Analysis: The material relied upon by the Assessing Officer proceeded on assumptions not supported by the record, including the assumption that consolidated AWS figures in the public domain represented the foreign recipient alone. The assumption that the foreign recipient was not an incorporated entity was found to be ex facie erroneous. The existence of a permanent establishment remained contentious, and even on that assumption, the attribution exercise had to be undertaken in accordance with the treaty framework, including allowance for relevant deductions and apportionment between India and overseas activities. The entire remittance could not be treated as attributable to India without such exercise.
Conclusion: The wholesale attribution of the remittance to an Indian permanent establishment was not justified, and the treaty position could not be rejected on the erroneous premise that the foreign recipient was not an incorporated entity.
Issue (ii): Whether, in proceedings under section 195(2), the applicant was required to furnish the relevant financial information and whether the withholding determination could be made de novo without proper attribution of income.
Analysis: Proceedings under section 195(2) are confined to determining the proportion of income chargeable to tax for withholding purposes. The applicant cannot avoid furnishing the necessary information on the footing that the Revenue may independently access it. At the same time, the determination cannot proceed as a fresh assessment disregarding the limited scope of the provision or existing material relating to the payee's tax position. In the circumstances, and considering the elapsed period, the matter was appropriately resolved by modifying the withholding direction rather than sending it back for a fresh round of litigation.

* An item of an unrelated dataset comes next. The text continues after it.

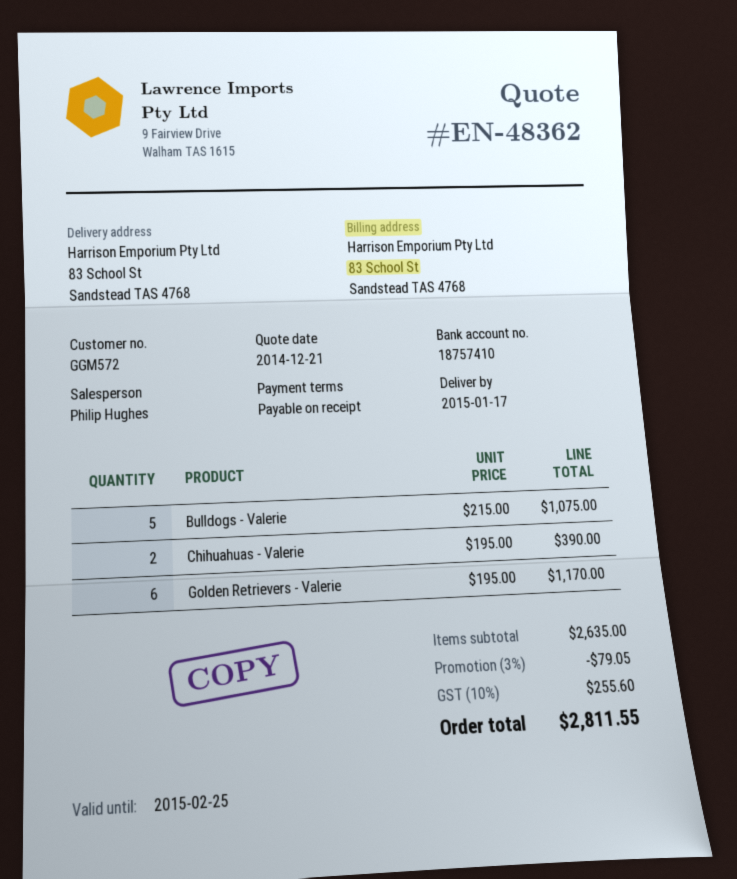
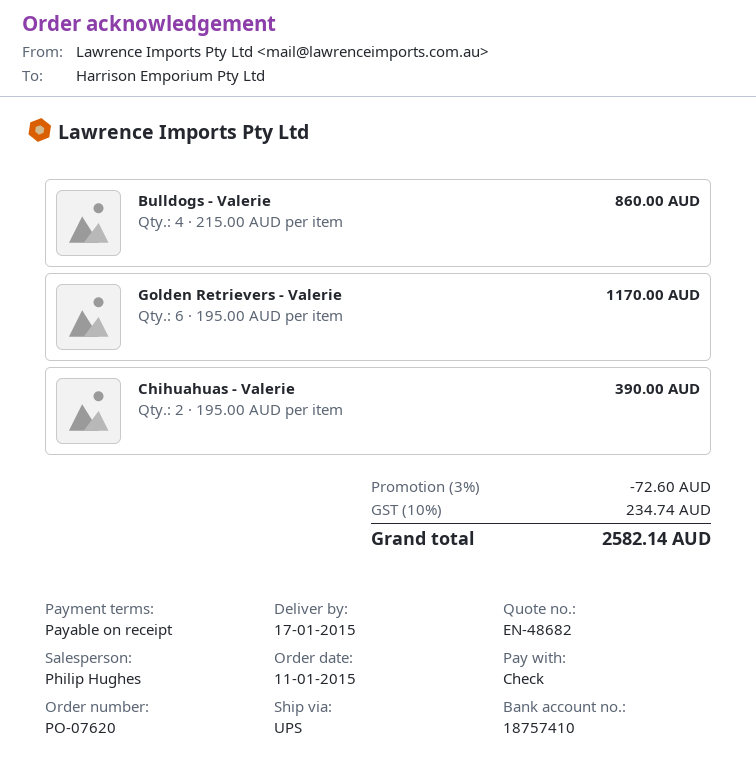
quote number: EN-48362 -> EN-48682
Bulldogs - Valerie: 5 x 215.00 = 1075.00 -> 4 x 215.00 = 860.00
discount: 3% = 79.05 -> 3% = 72.60
tax: 10% = 255.60 -> 10% = 234.74
total: 2811.55 -> 2582.14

Conclusion: The applicant was obliged to furnish relevant information, but the withholding order required modification rather than a de novo determination on the existing defective basis.
Final Conclusion: The impugned withholding order was substantially scaled down and confined to a limited period, resulting in partial relief to the petitioners while preserving the Revenue's liberty in relation to other periods and the substantive tax proceedings concerning the payee.
Ratio Decidendi: In proceedings under section 195(2), the withholding determination must be confined to the proportion of income chargeable to tax and must rest on a proper attribution exercise supported by relevant material, not on assumptions or a wholesale treatment of the entire remittance as India-sourced income.